▶ **ABOUT THIS EXERCISE**:
For the string "width", state how many lines of the data hold it. Give nothing besides the number.

[EXTRACTED DATA Boundary: Start]

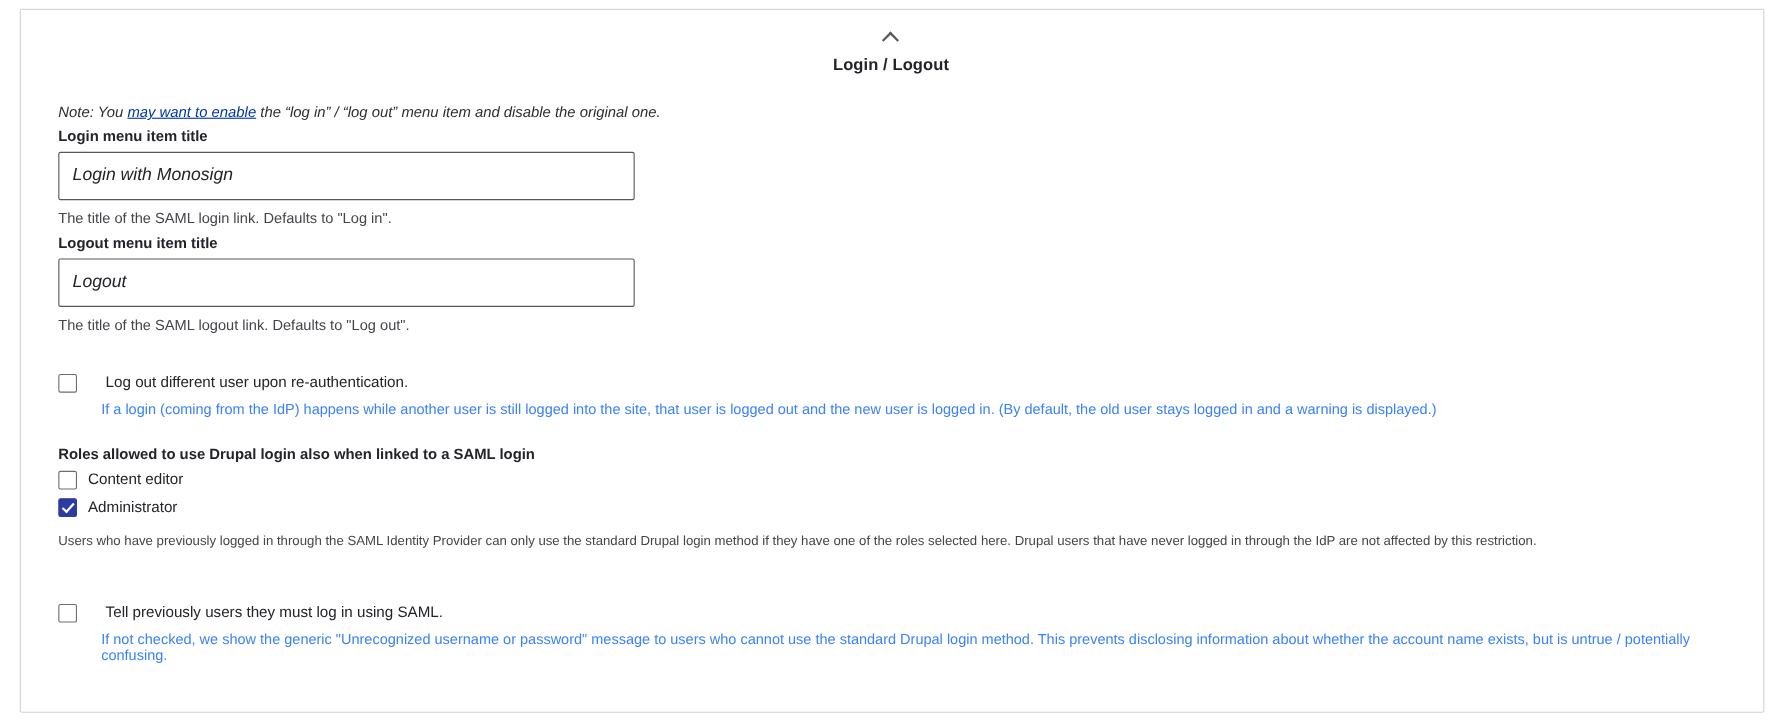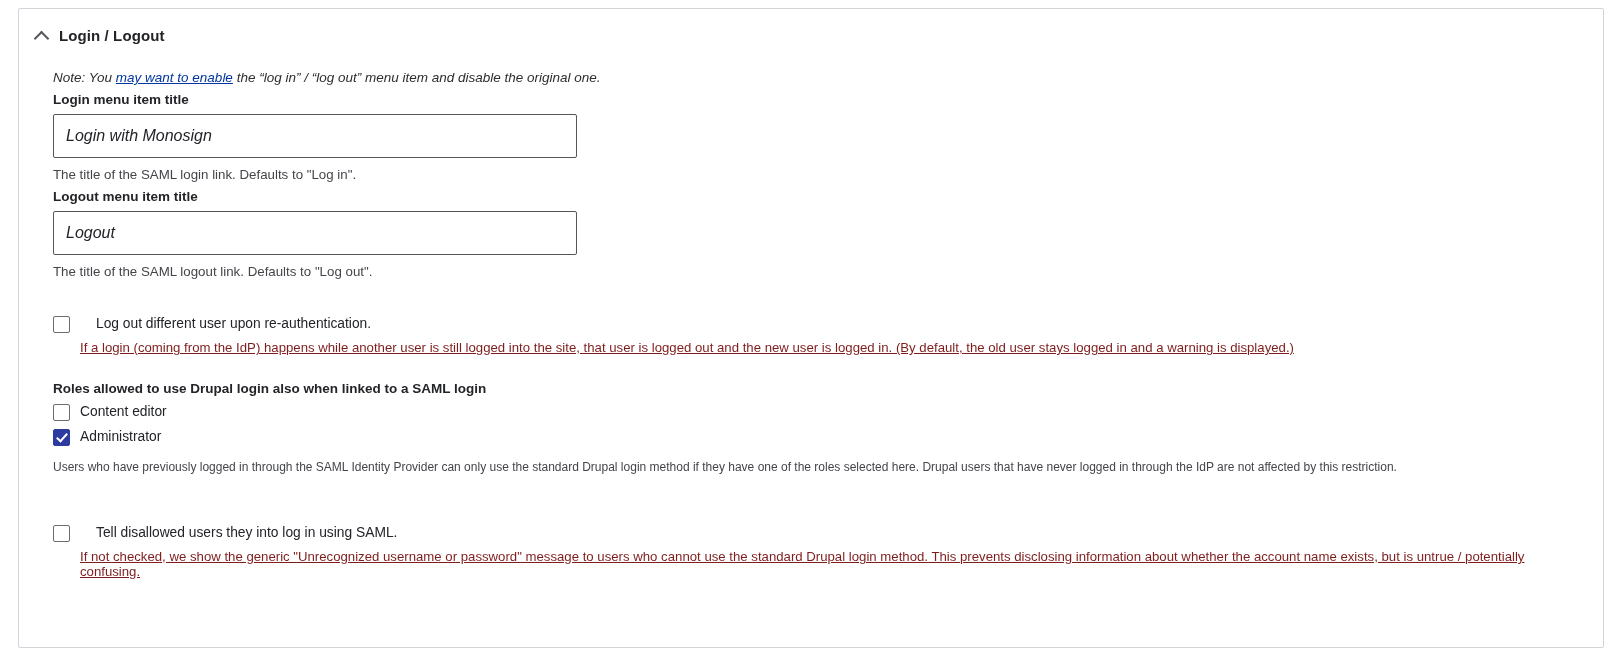--- a/index.html
+++ b/index.html
@@ -30,6 +30,7 @@
     align-items: center;
     gap: 10px;
     padding: 18px 18px 0 16px;
+    flex-direction: column;
   }
   .chevron {
     width: 14px;

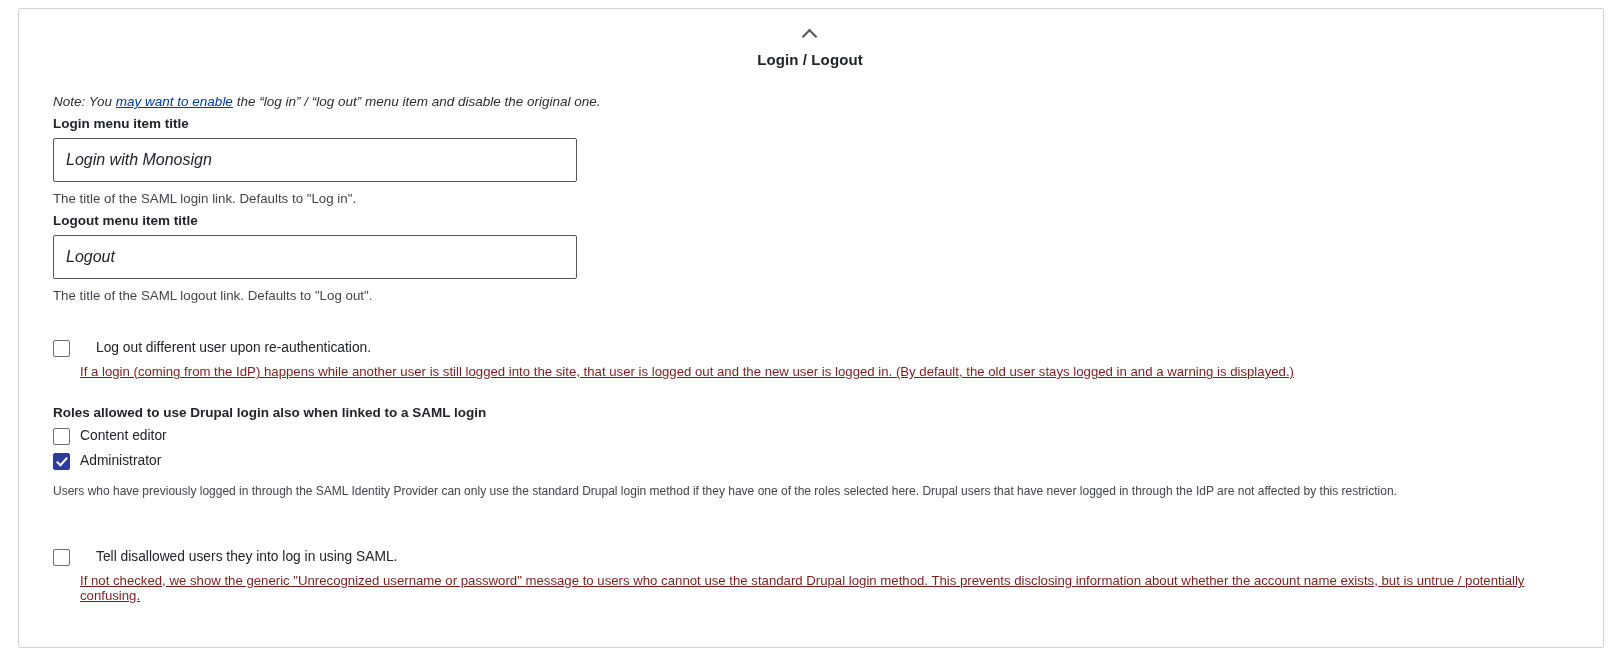--- a/index.html
+++ b/index.html
@@ -138,10 +138,9 @@
   }
   .sub-desc {
     font-size: 13.2px;
-    color: #7f1d1d;
+    color: #3b82f6;
     margin-top: 7px;
-    margin-left: 27px;
-    text-decoration: underline;
+    margin-left: 39px;
   }
   .group-label {
     font-size: 13.5px;

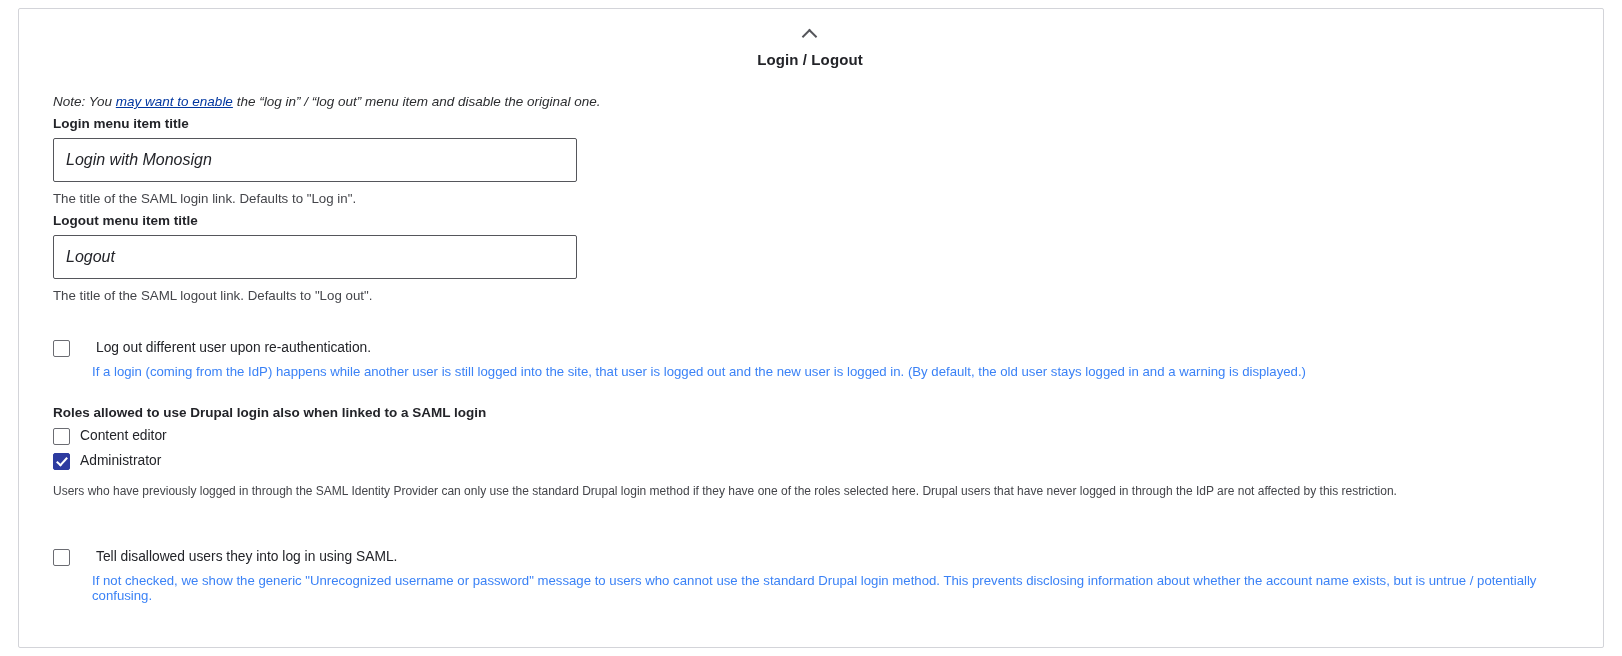--- a/index.html
+++ b/index.html
@@ -211,7 +211,7 @@
 
     <div class="check-row">
       <input class="cb" type="checkbox" style="">
-      <span class="check-label">Tell disallowed users they into log in using SAML.</span>
+      <span class="check-label">Tell previously users they must log in using SAML.</span>
     </div>
     <div class="sub-desc">If not checked, we show the generic "Unrecognized username or password" message to users who cannot use the standard Drupal login method. This prevents disclosing information about whether the account name exists, but is untrue / potentially confusing.</div>
 

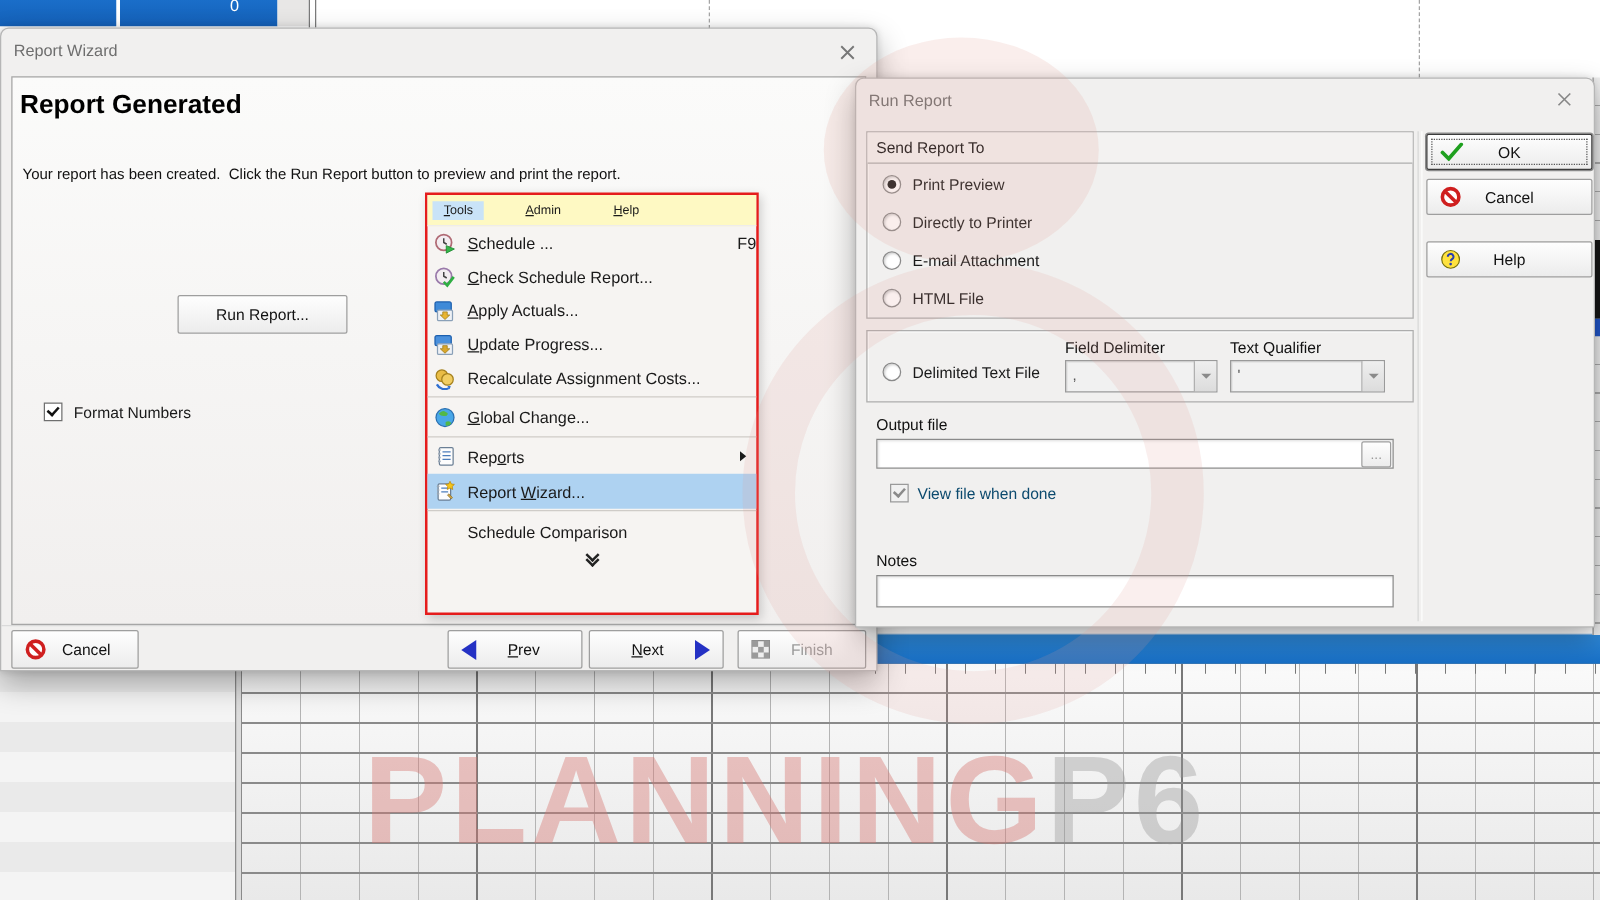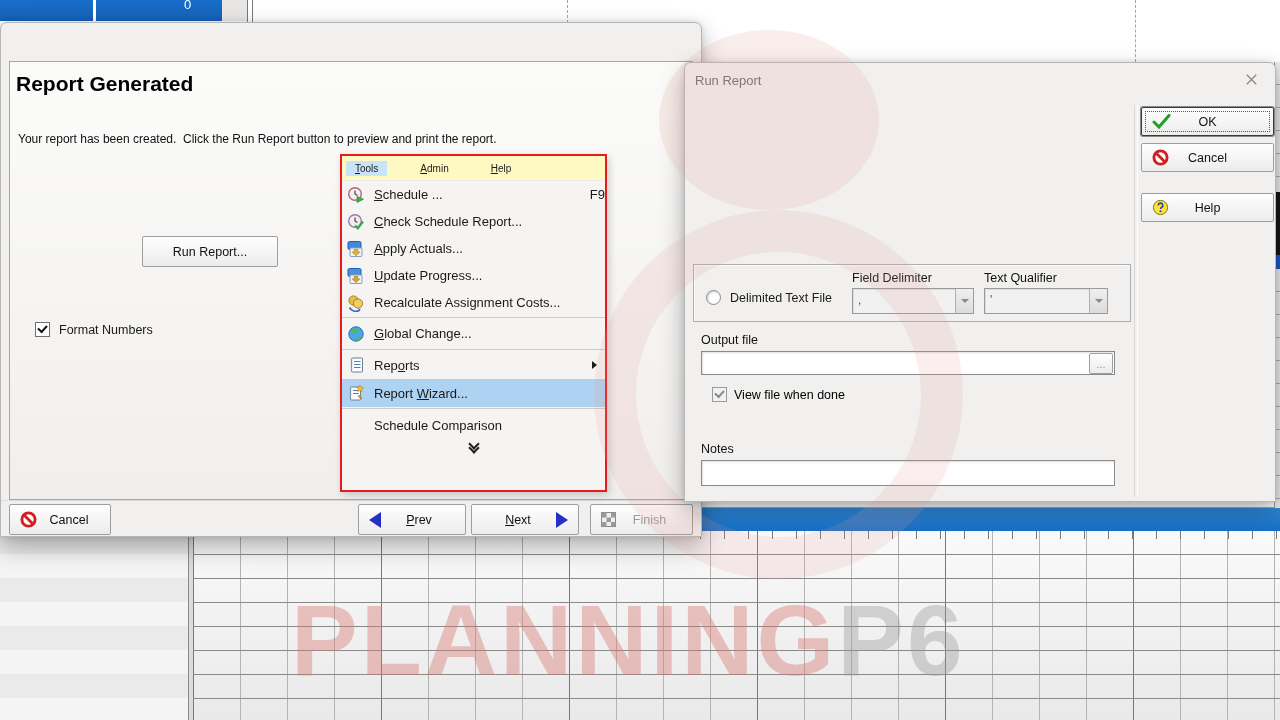--- a/index.html
+++ b/index.html
@@ -145,6 +145,14 @@
   <div class="abs wm wm-text"><span class="w1">PLANNING</span><span class="w2">P6</span></div>
 
   <div class="abs dlg wizard">
+    <div class="titlebar">
+      <span class="title-text">Report Wizard</span>
+      <span class="close-x" style="right:14px;top:10px;">
+        <svg width="18" height="18" viewBox="0 0 18 18">
+            <path d="M4 4 L14 14 M14 4 L4 14" stroke="#777" stroke-width="1.5" fill="none"></path>
+          </svg>
+      </span>
+    </div>
     <div class="wiz-panel">
       <div class="wiz-heading">Report Generated</div>
       <div class="wiz-instr">Your report has been created.  Click the Run Report button to preview and print the report.</div>

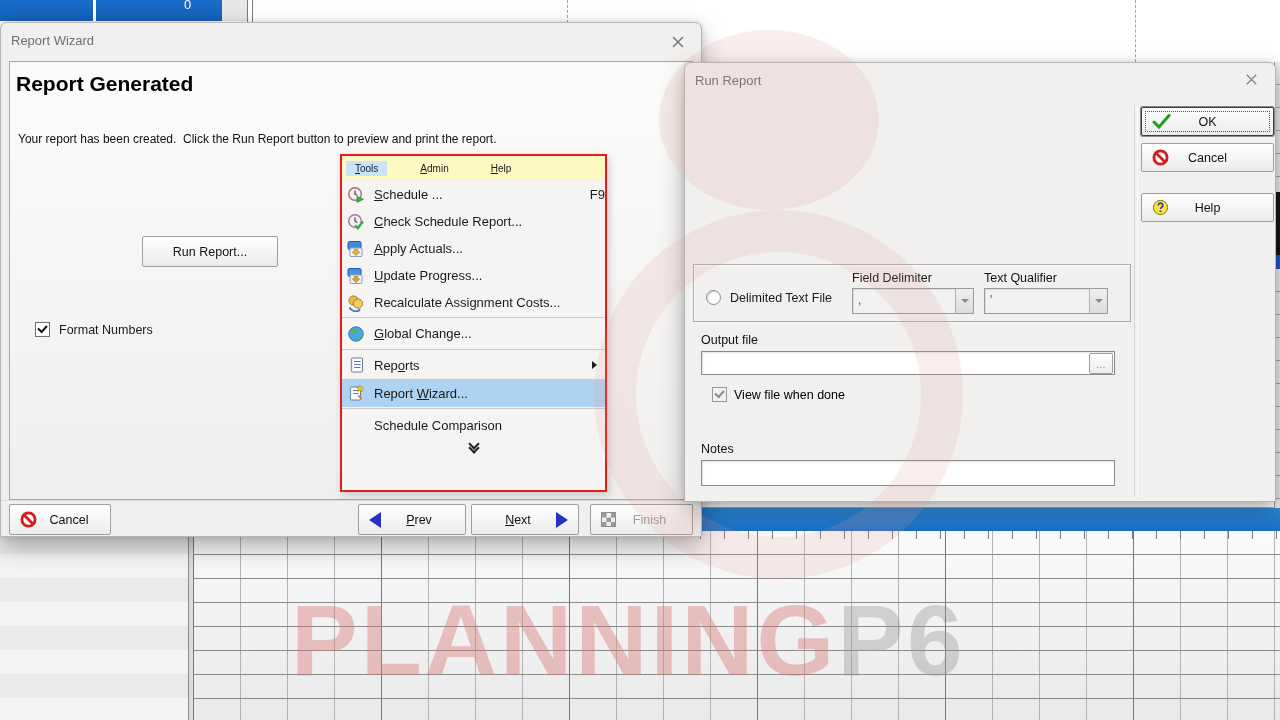--- a/index.html
+++ b/index.html
@@ -320,6 +320,25 @@
       </span>
     </div>
 
+    <div class="group" style="left:8px;top:42px;width:436px;height:148px;">
+      <div class="group-hdr">Send Report To</div>
+      <div class="field-row" style="left:12px;top:34px;">
+        <span class="radio sel"></span>
+        <span>Print Preview</span>
+      </div>
+      <div class="field-row" style="left:12px;top:64px;">
+        <span class="radio"></span>
+        <span>Directly to Printer</span>
+      </div>
+      <div class="field-row" style="left:12px;top:95px;">
+        <span class="radio"></span>
+        <span>E-mail Attachment</span>
+      </div>
+      <div class="field-row" style="left:12px;top:125px;">
+        <span class="radio"></span>
+        <span>HTML File</span>
+      </div>
+    </div>
 
     <div class="group" style="left:8px;top:201px;width:436px;height:56px;">
       <div class="field-row" style="left:12px;top:25px;">

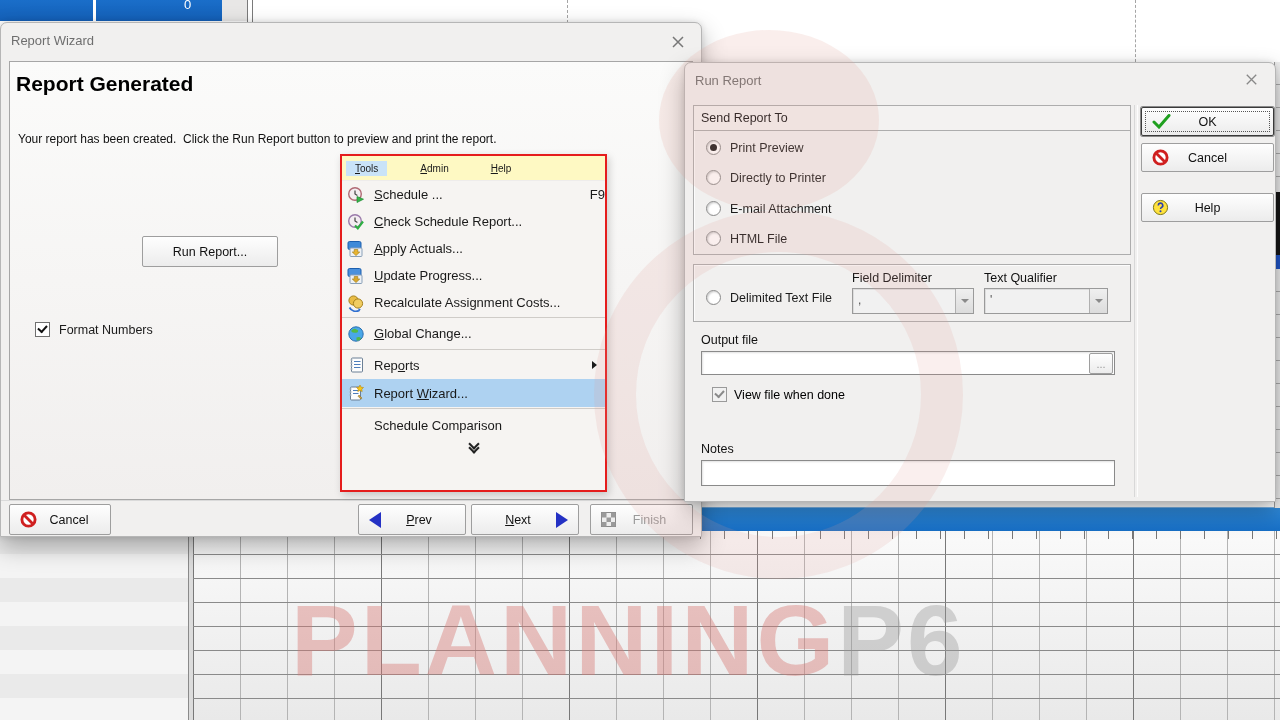--- a/index.html
+++ b/index.html
@@ -116,7 +116,7 @@
   .vsep{position:absolute;left:449px;top:42px;height:392px;width:2px;
       border-left:1px solid #d8d8d8;border-right:1px solid #fdfdfd;}
   .lbl{position:absolute;font-size:12.5px;color:#111;}
-  .lbl.gray{color:#000000;}
+  .lbl.gray{color:#0c4a6e;}
 </style>
 </head>
 <body>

[EXTRACTED DATA Boundary: End]

▶ **WRITTEN RESPONSE**:
6